AIM OF THE EXERCISE
Below is a listing with pictures in it; transcribe exactly the lines from the one that has "color: #3b82f6 ->" through the one that has "html: <div>MENINGGAL</div> ->", and omit those pictures.

Segment Start: INPUT MATERIAL

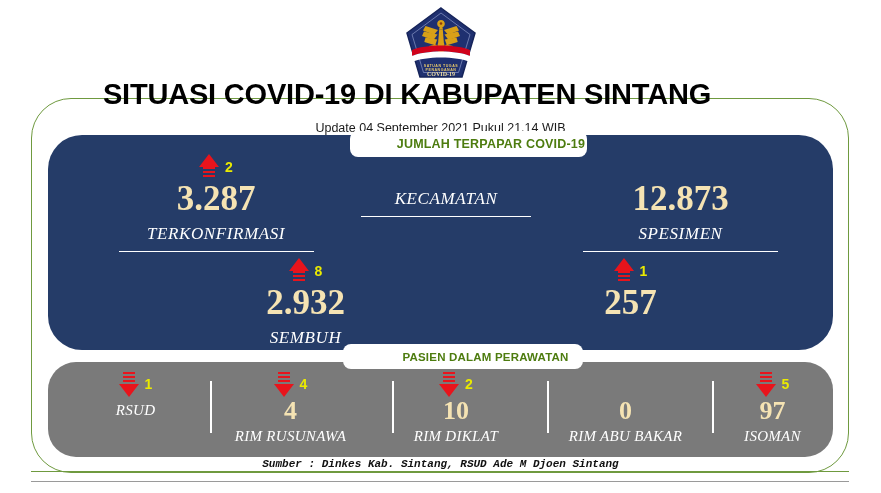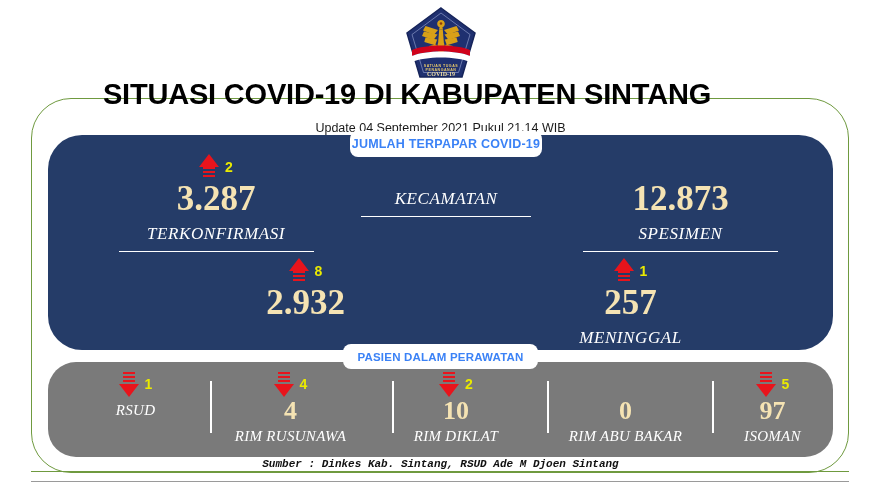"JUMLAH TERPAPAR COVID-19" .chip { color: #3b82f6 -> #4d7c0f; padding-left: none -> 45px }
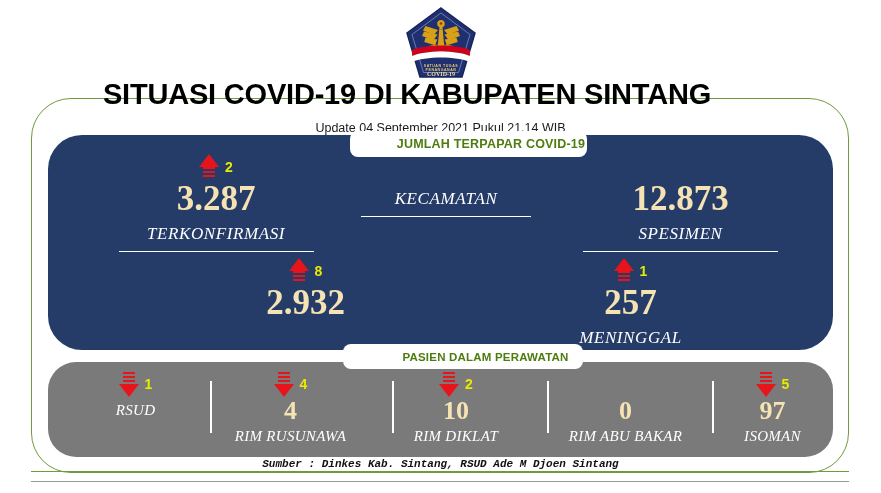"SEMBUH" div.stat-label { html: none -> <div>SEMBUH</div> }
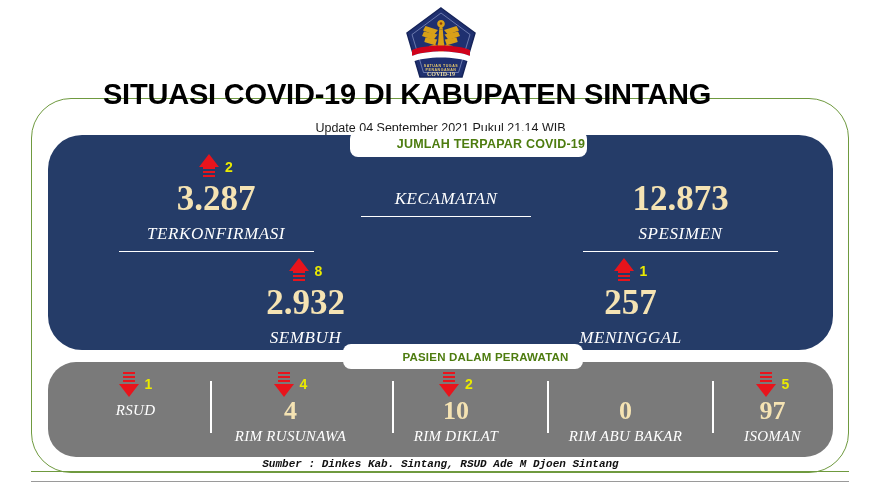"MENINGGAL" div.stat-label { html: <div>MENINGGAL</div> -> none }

Segment End: INPUT MATERIAL
Segment Start: INPUT MATERIAL

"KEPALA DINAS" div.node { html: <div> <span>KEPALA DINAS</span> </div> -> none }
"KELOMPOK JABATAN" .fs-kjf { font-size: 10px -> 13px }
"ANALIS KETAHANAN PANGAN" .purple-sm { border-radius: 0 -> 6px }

Segment End: INPUT MATERIAL

EXPECTED ANSWER
"JUMLAH TERPAPAR COVID-19" .chip { color: #3b82f6 -> #4d7c0f; padding-left: none -> 45px }
"SEMBUH" div.stat-label { html: none -> <div>SEMBUH</div> }
"MENINGGAL" div.stat-label { html: <div>MENINGGAL</div> -> none }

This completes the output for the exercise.